# Exercise brief:
Return the data exactly, with all pictures removed.

-- Opening Marker --

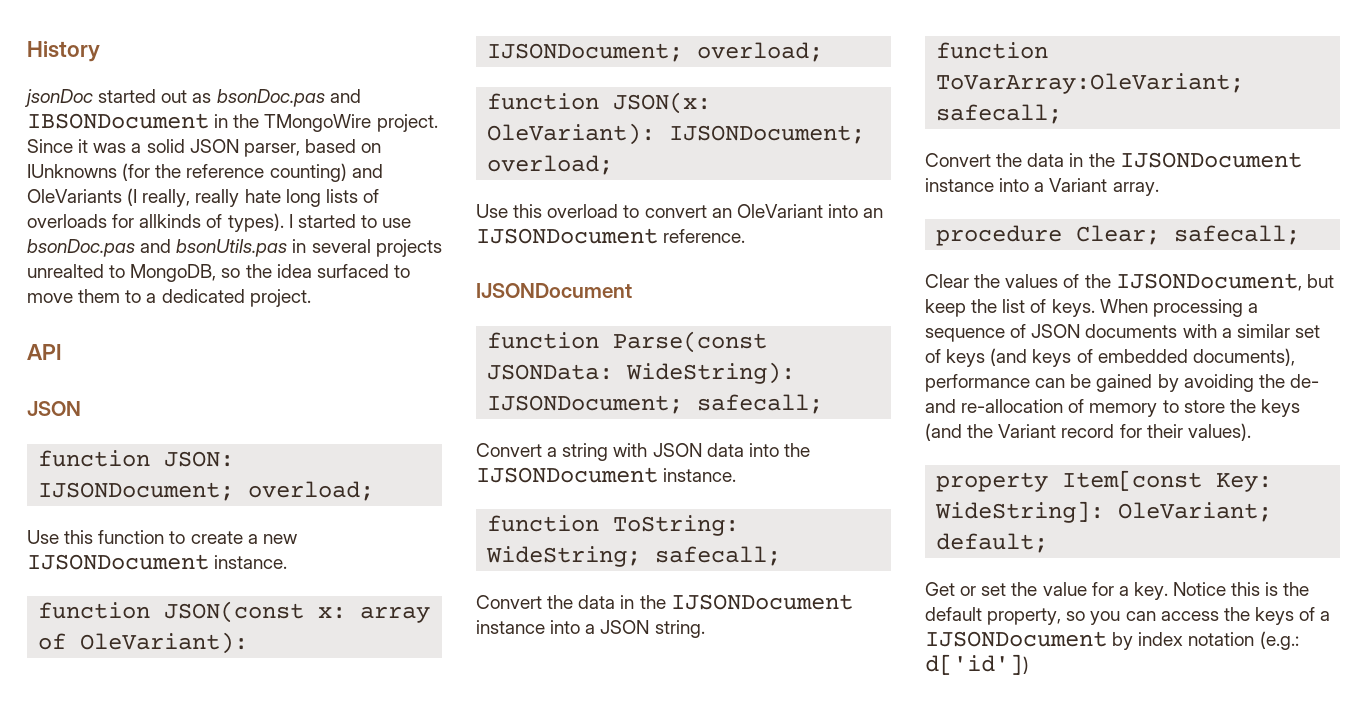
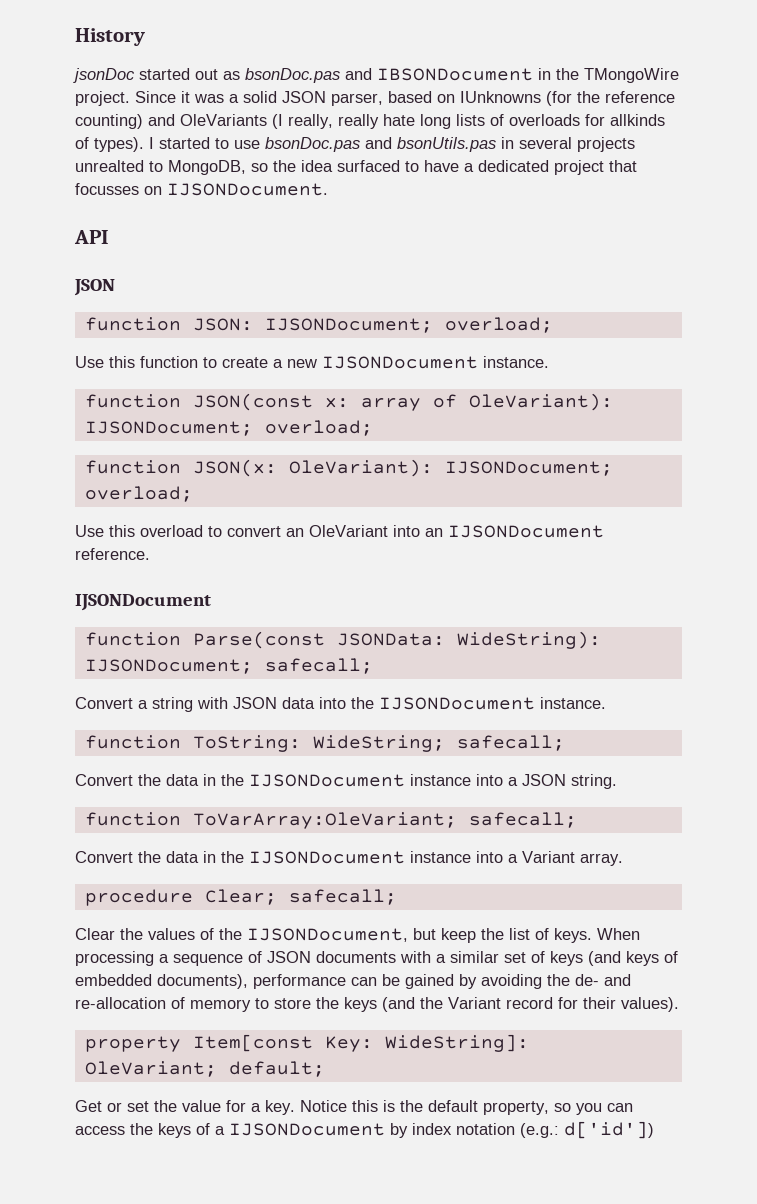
- I started to use bsonDoc.pas and bsonUtils.pas in several projects unrealted to MongoDB, so the idea surfaced to move them to a dedicated project.
+ I started to use bsonDoc.pas and bsonUtils.pas in several projects unrealted to MongoDB, so the idea surfaced to have a dedicated project that focusses on IJSONDocument.

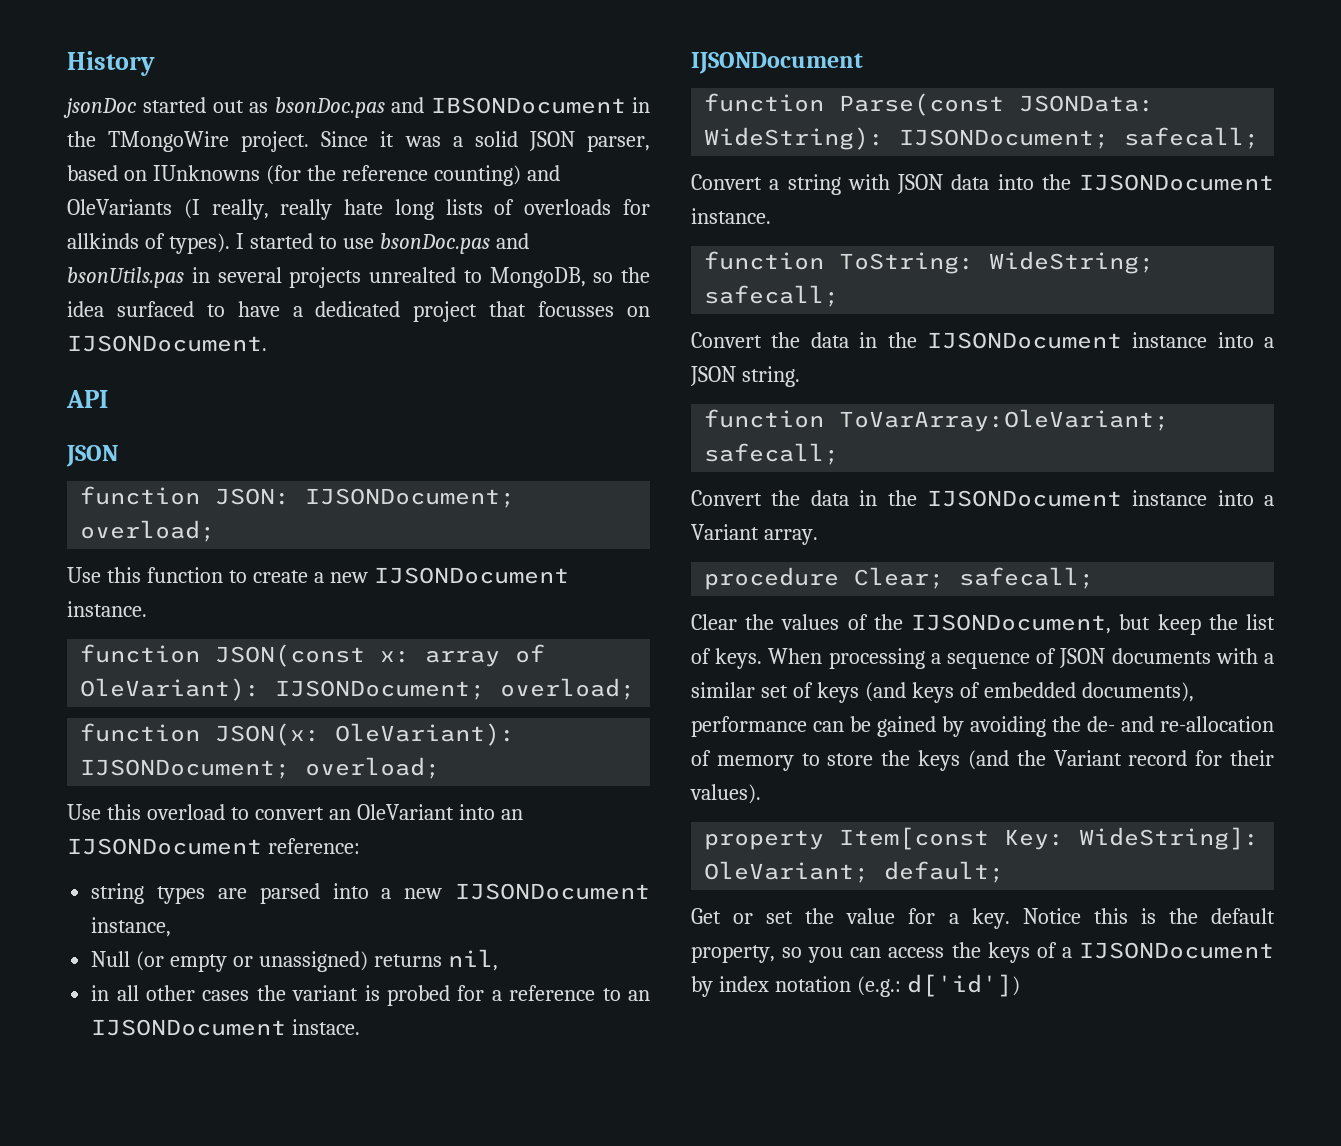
- Use this overload to convert an OleVariant into an IJSONDocument reference.
+ Use this overload to convert an OleVariant into an IJSONDocument reference:
+ string types are parsed into a new IJSONDocument instance,
+ Null (or empty or unassigned) returns nil,
+ in all other cases the variant is probed for a reference to an IJSONDocument instace.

-- Closing Marker --

# Task solution:
- I started to use bsonDoc.pas and bsonUtils.pas in several projects unrealted to MongoDB, so the idea surfaced to move them to a dedicated project.
+ I started to use bsonDoc.pas and bsonUtils.pas in several projects unrealted to MongoDB, so the idea surfaced to have a dedicated project that focusses on IJSONDocument.

- Use this overload to convert an OleVariant into an IJSONDocument reference.
+ Use this overload to convert an OleVariant into an IJSONDocument reference:
+ string types are parsed into a new IJSONDocument instance,
+ Null (or empty or unassigned) returns nil,
+ in all other cases the variant is probed for a reference to an IJSONDocument instace.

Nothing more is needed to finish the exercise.